I was fairly confident this was a false alarm, but the voice in my head that shouts “what if” and clangs saucepan lids together is capable of creating a lot of volume so I generally pay attention to it (I know this goes against all the parenting techniques I learned form watching Supernanny, but it’s hard to ignore a tantrum).
So in case I wouldn’t be able to enter my apartment again, I decided to grab a bag.
But then I had to work out which items from my personal inventory of crap were worth saving.
As a child I used to get very paranoid about natural disasters and planned my response to a severe flood or bushfire scenario (I also used to think Nazis were coming for me via rail thanks to my exposure to a couple of World War II movies at a pivotal time in my development… but that’s probably a story for a psychologist). As such, I would store a little plastic bag of my prized possessions so I would be ready to go. From memory, this included my teddy bear and whatever jewellery I possessed at the time that would have been valued as merely “sentimental” by an Antiques Roadshow expert. I was ever ready.

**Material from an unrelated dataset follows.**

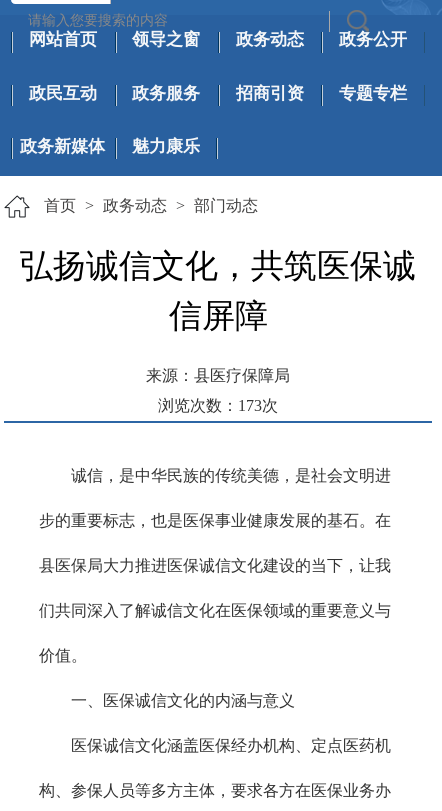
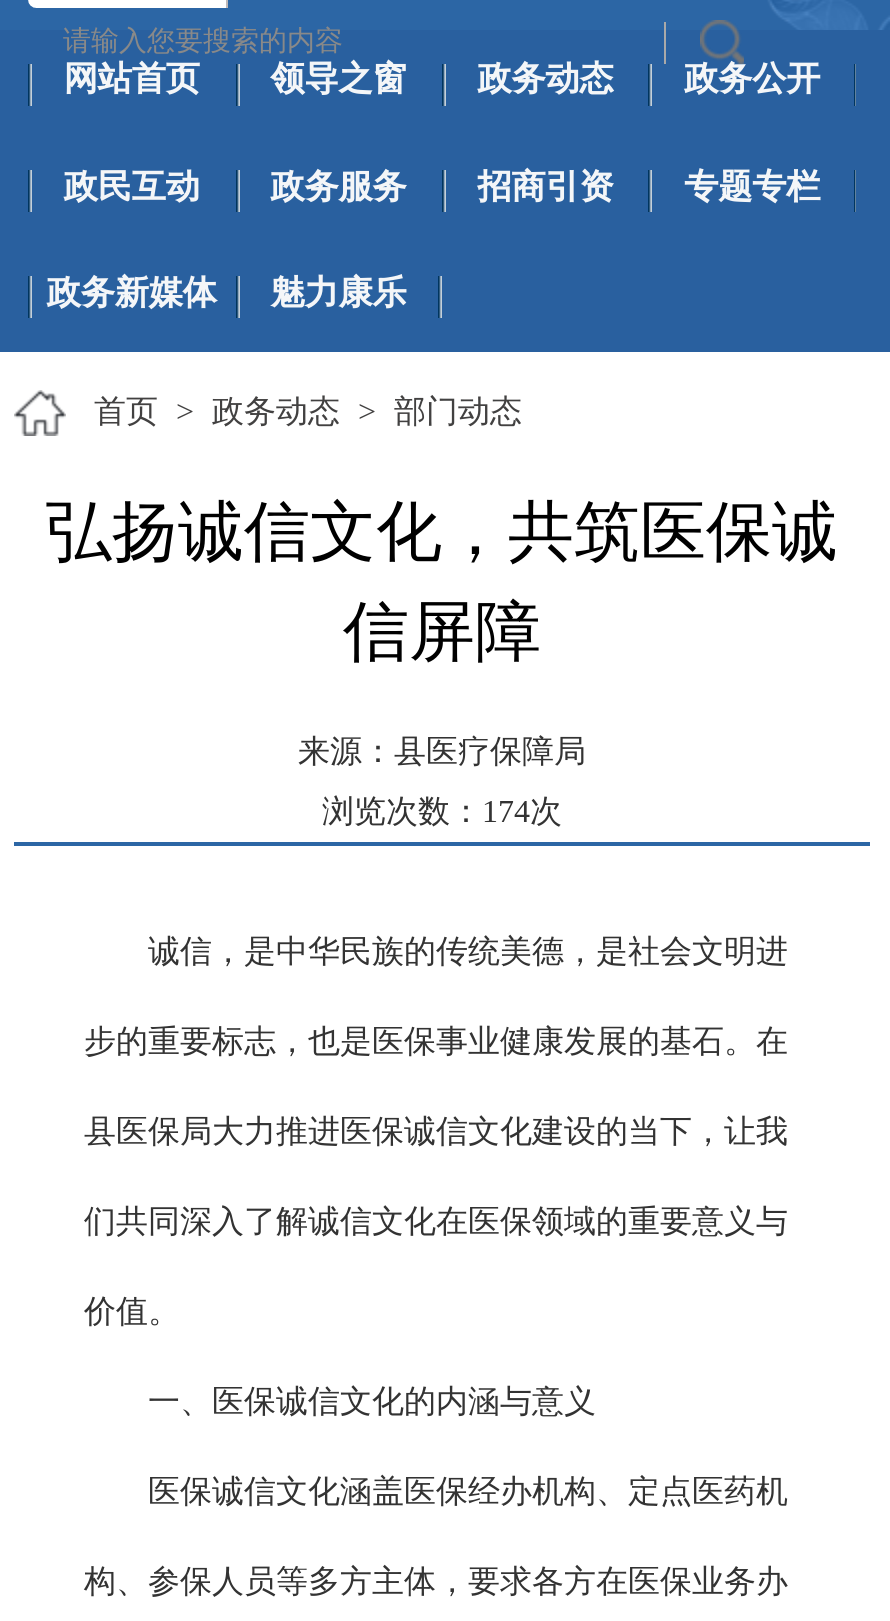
- 浏览次数：173次
+ 浏览次数：174次
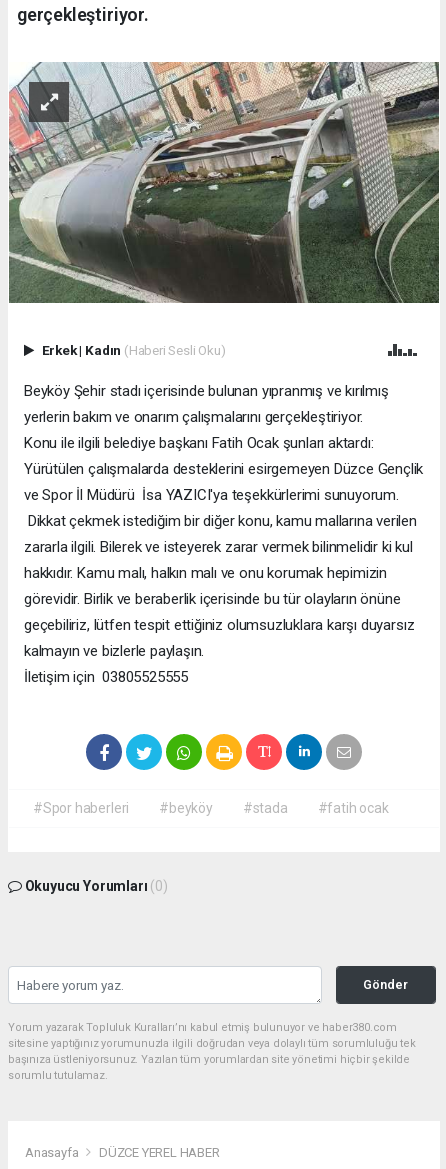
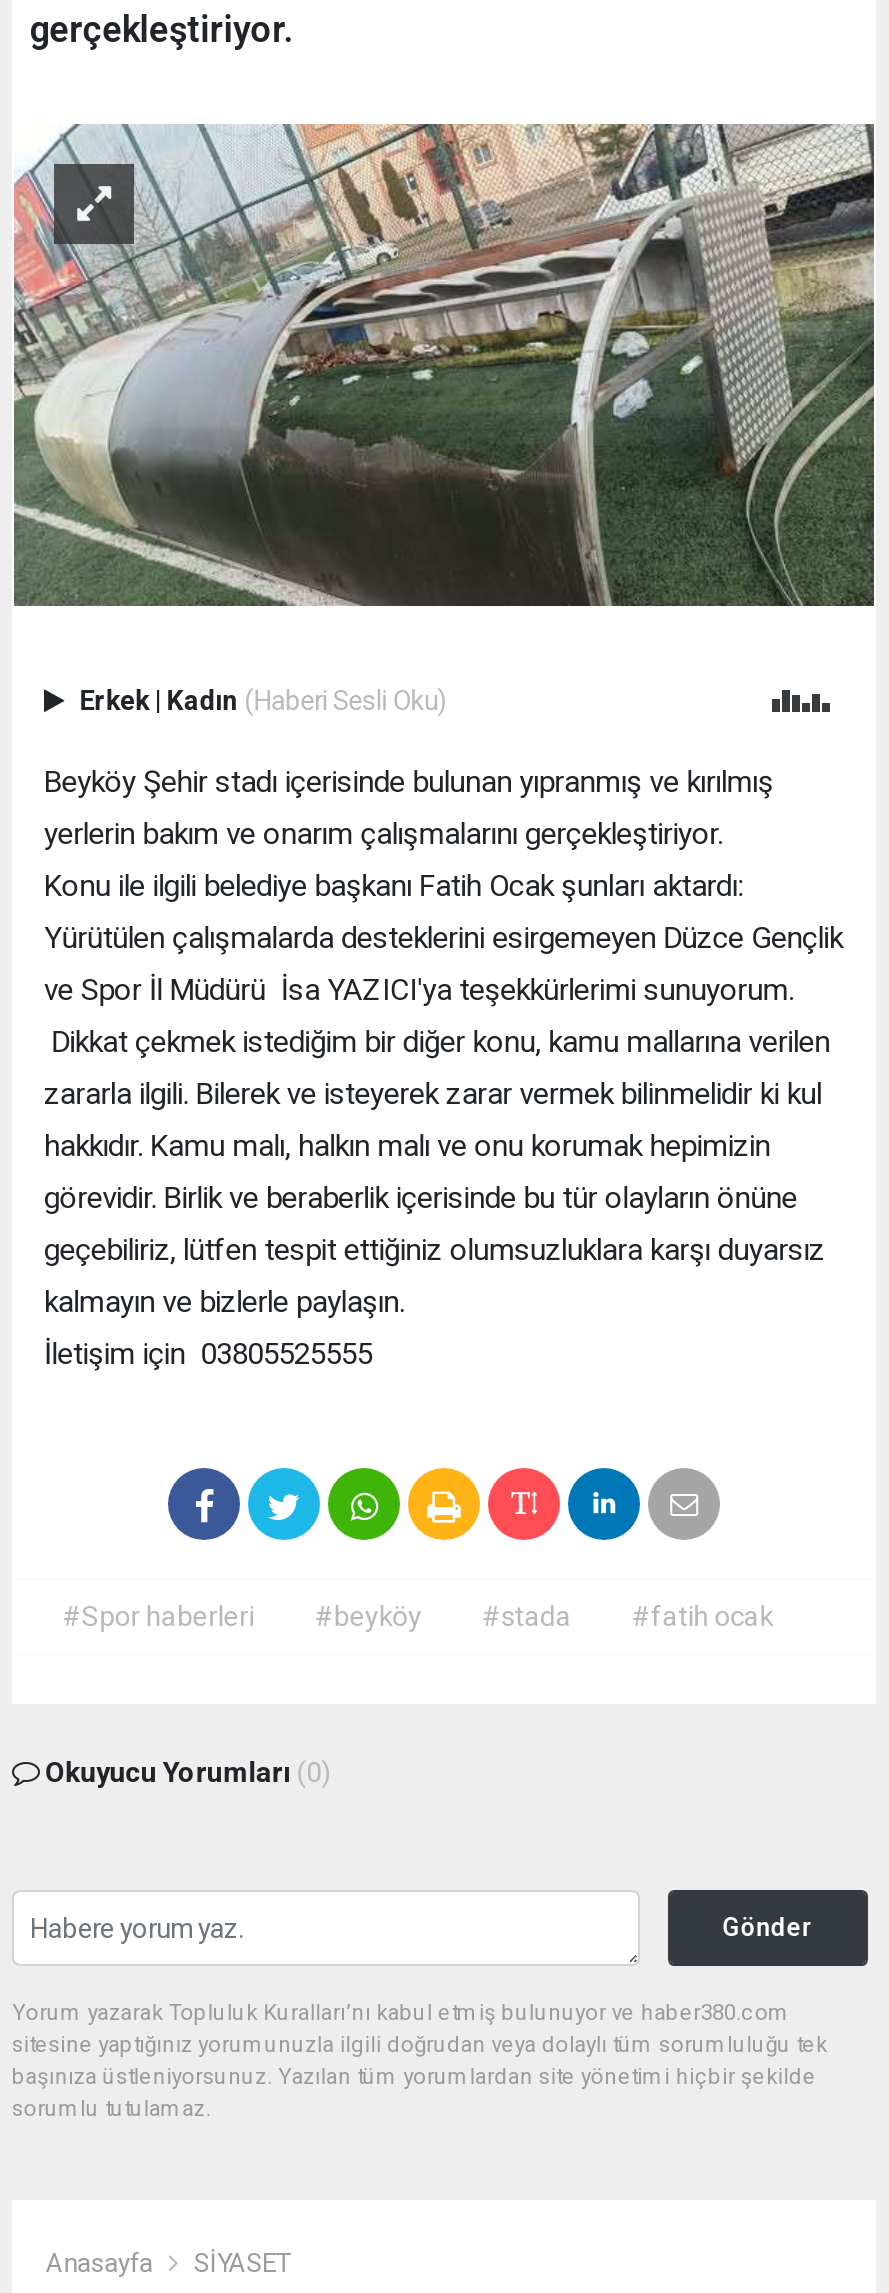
- DÜZCE YEREL HABER
+ SİYASET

But now that I was actually in this situation I was totally unprepared.
So what did I grab? My laptop that is almost heavy enough to use as a something to break the door open. Like in Titanic when Leo teams up with the stereotypical Frenchman and the stereotypical Irish lad (whose deaths no one seems to care about) to smash a gate. You know, they rip the bench off the side of the wall with their sheer male anger and bust open the gates to save the lower class?

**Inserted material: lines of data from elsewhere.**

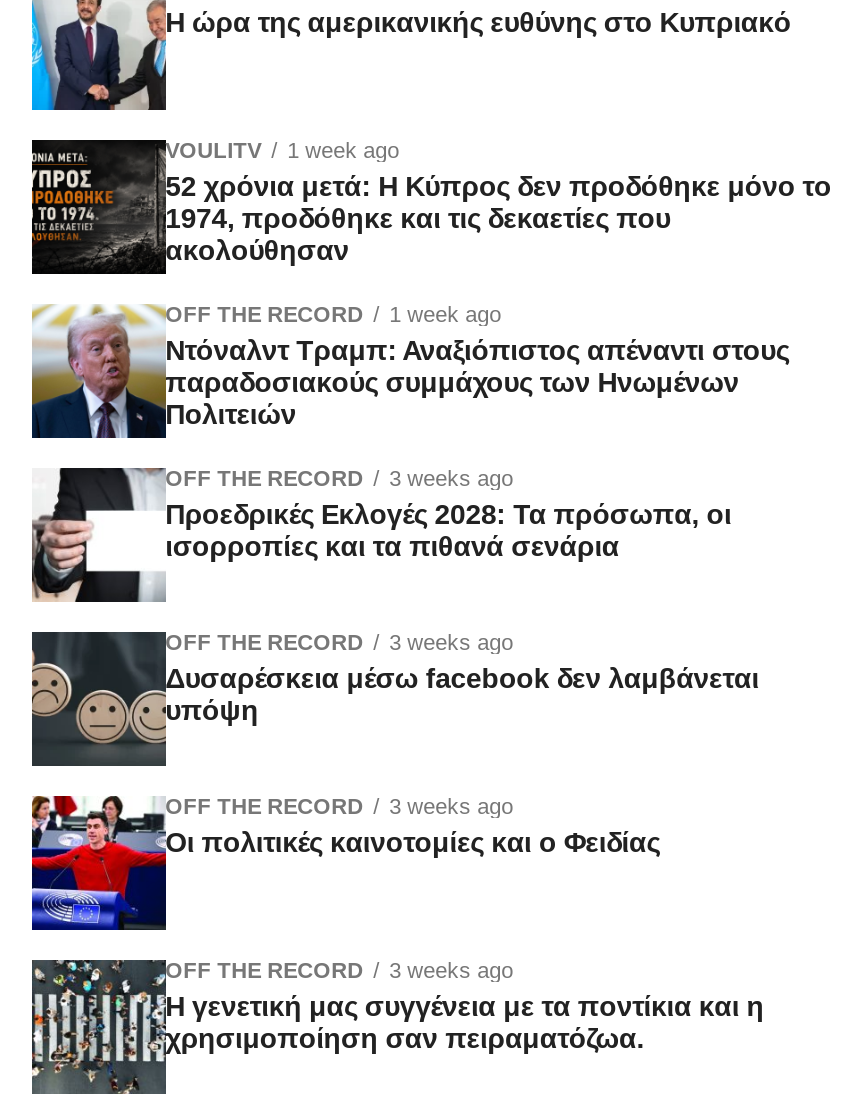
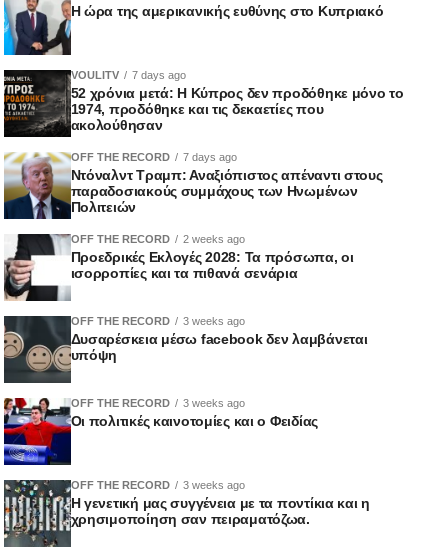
- VOULITV 1 week ago
+ VOULITV 7 days ago

- OFF THE RECORD 1 week ago
+ OFF THE RECORD 7 days ago

- OFF THE RECORD 3 weeks ago
+ OFF THE RECORD 2 weeks ago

They could have done that with my laptop.
I also grabbed my wallet, my phone charger, a ring I was given by my sisters and an old Linotype block with clown faces on it. Then I legged it in an orderly fashion downstairs.
I still had plenty of room in my bag. It seemed everything else I was happy to let burn.
Maybe this means I’m non-materialistic. Perhaps I just don’t care about physical things. Like, maybe I’m just super enlightened and know that if I have air in my lungs and a heart that beats, I have everything I need. I could just be really spiritual, man.
Or maybe this just means that I have no valuables worth saving and my meagre possessions are worthless.
Read into it what you will.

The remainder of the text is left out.